Christian Wück’s Germany lost to Spain in the semifinal of Euro 2025Image: Bernd Feil/MIS/IMAGO

“The Spanish women don’t think about these basics anymore. They play as if it were second nature. We need to train intensively (to get to that point),” he said.

Is German women’s football suffering a talent drain?

Training is all very well. But increasingly, the Bundesliga is seeing a talent exodus, particularly of Germany’s best players. Sydney Lohmann (Manchester City), Sjoeke Nüsken (Chelsea) and Jule Brand (Lyon) have all departed for more money, bigger crowds and a better chance of European success.

Whether playing abroad for clubs stacked with talent or trying to make it at home in Germany, the problem for the country’s best players is playing enough.

“The development in this important area is too slow for my liking. Playing time is definitely not high. Some national team players don’t play enough at their clubs, not only in the women’s Bundesliga, but also abroad,” Wück said.

The 52-year-old called on coaches to trust younger players more in the Bundesliga in order to help themselves and the national team.

“We can only do this together. We need to find ways to give our players playing time. We need coaches who have the courage to bring in young players and give them time,” Wück said, echoing a similar plea from Germany men’s coach, Julian Nagelsmann.

Lena Oberdorf is the only player to move to a German club for a significant transfer fee in recent yearsImage: Hansjürgen Britsch/Baumann/IMAGO

Wück was broadly complimentary about Germany’s top flight, but it is clear that it is struggling to keep up financially with other leagues. Aside from German midfielder Lena Oberdorf’s €400,000 move from Wolfsburg to Bayern last year (joint 14th), no German club has paid any of the top 50 women’s transfer fees of all time.

Is Bundesliga helping or hindering Bayern?

After the Barcelona defeat, the questions that often follow the men’s team are starting to be raised for the women: is the Bundesliga a competitive and lucrative enough league for even its biggest club to succeed in Europe?

Bayern have won three Bundesliga titles in a row, but have failed to get past the quarterfinals of the Champions League since 2021. Whatever is working at home, isn’t working in Europe.

“I think a chance for Germany to make up the gap to other leagues can be to focus on the newer talents. Obviously, we then have to try to keep them in the Bundesliga, but it’s the same in the men’s football,” said Jessica Stommel, the head of women’s football at SPORTFIVE, a sports marketing agency that works with 14 women’s teams in Germany, told DW.

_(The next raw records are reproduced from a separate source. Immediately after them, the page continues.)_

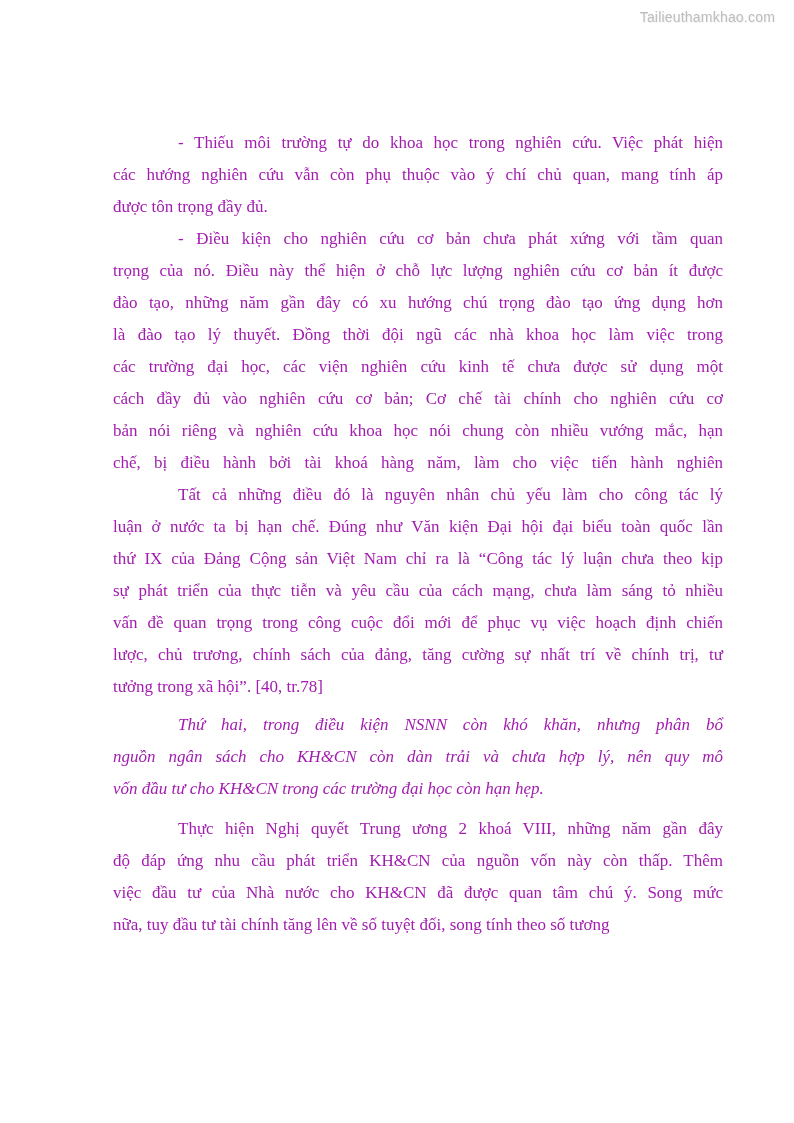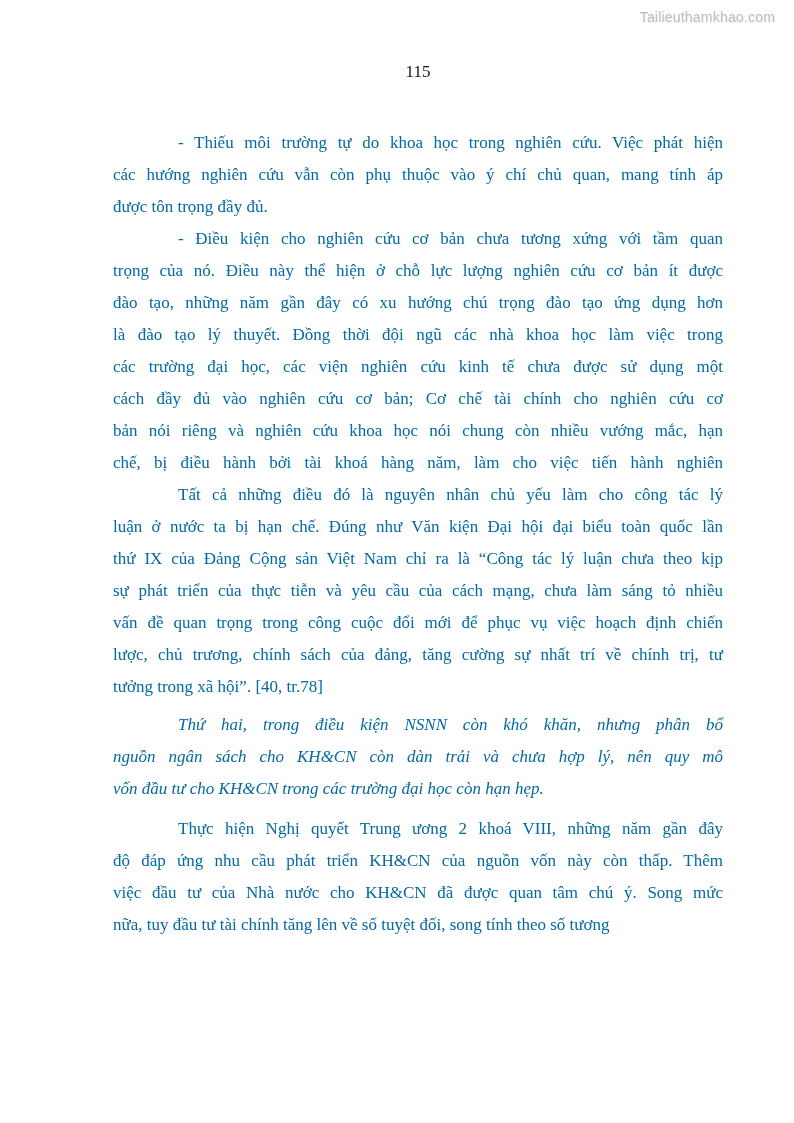"115" div.page-number { html: <div>115</div> -> none }
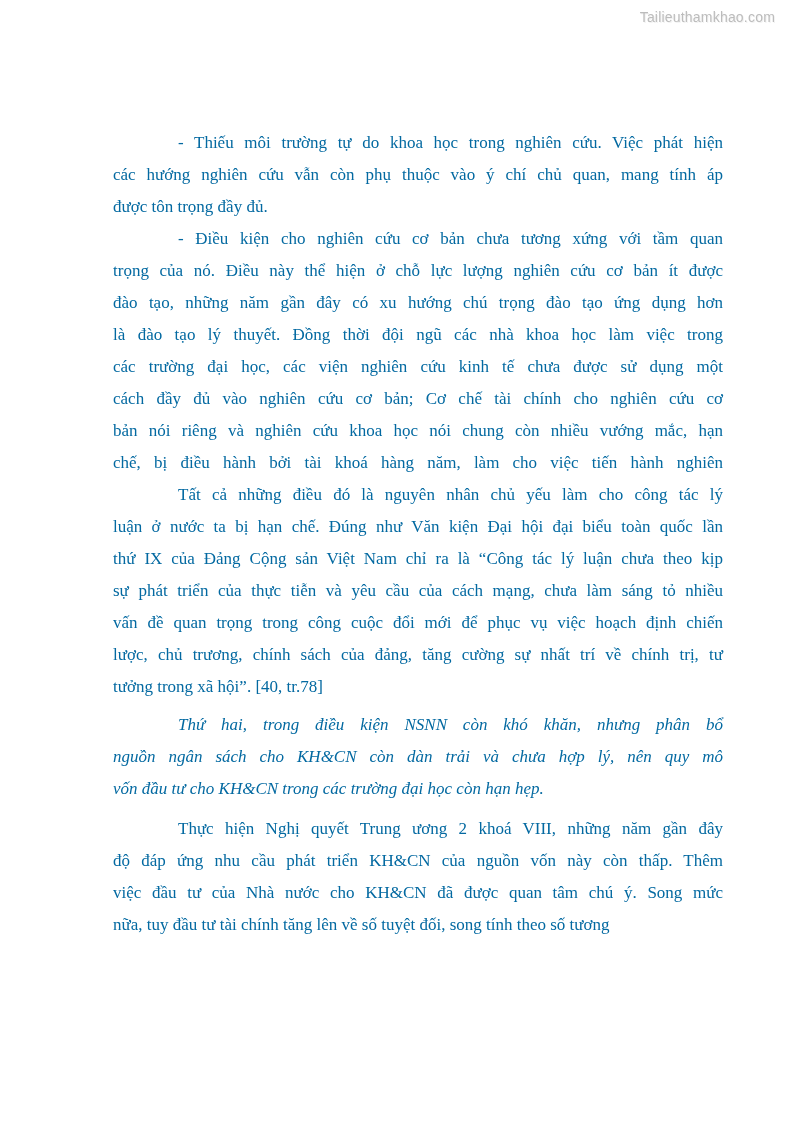"- Thiếu môi trường tự" .page-body { color: #0369a1 -> #a21caf }
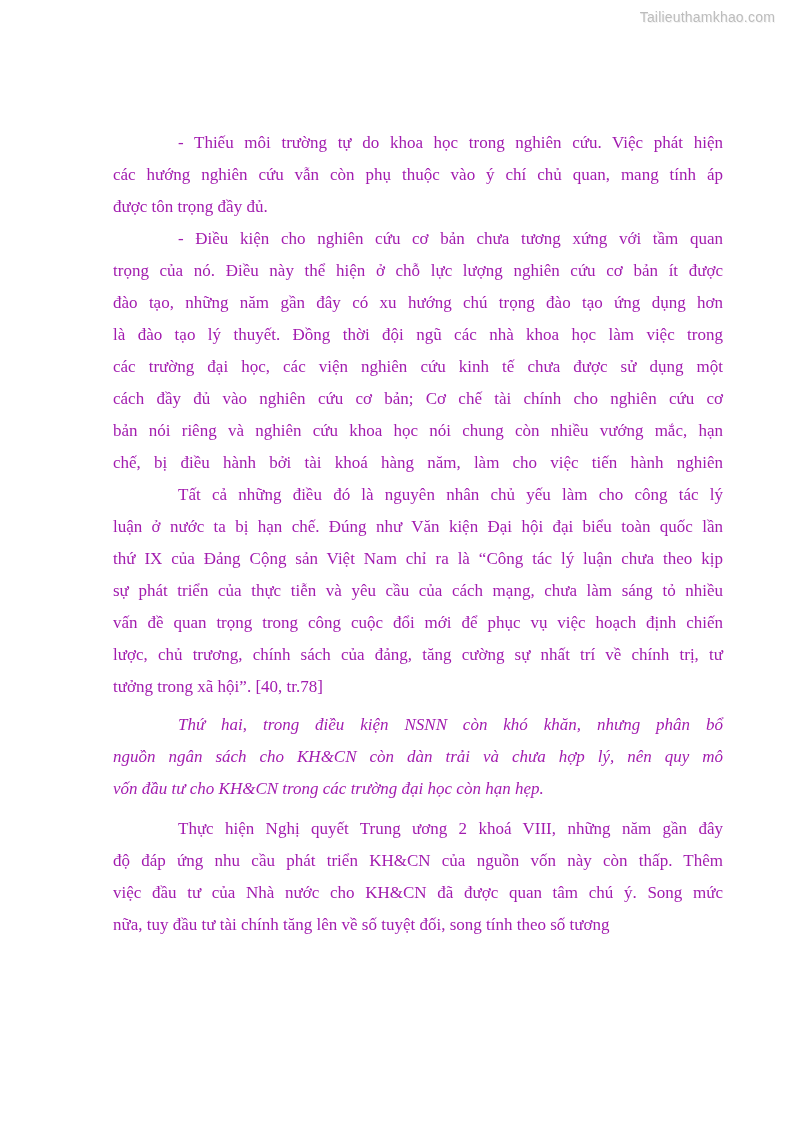"- Điều kiện cho nghiên" div.line { text: tương -> phát }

“It doesn’t always have to be just paying millions of transfer fees to buy the best players, because this is also not sustainable.”

It’s a model that is improving the chasing pack slowly but surely — Frankfurt were just a point of second last season — but being the breeding ground for young talent just won’t do at Bayern. Neither will another 7-1 loss. While one game rarely defines a season, both Bayern Munich and women’s football in Germany will need to find some answers soon if they’re to stand a chance of keeping up with the rest of Europe.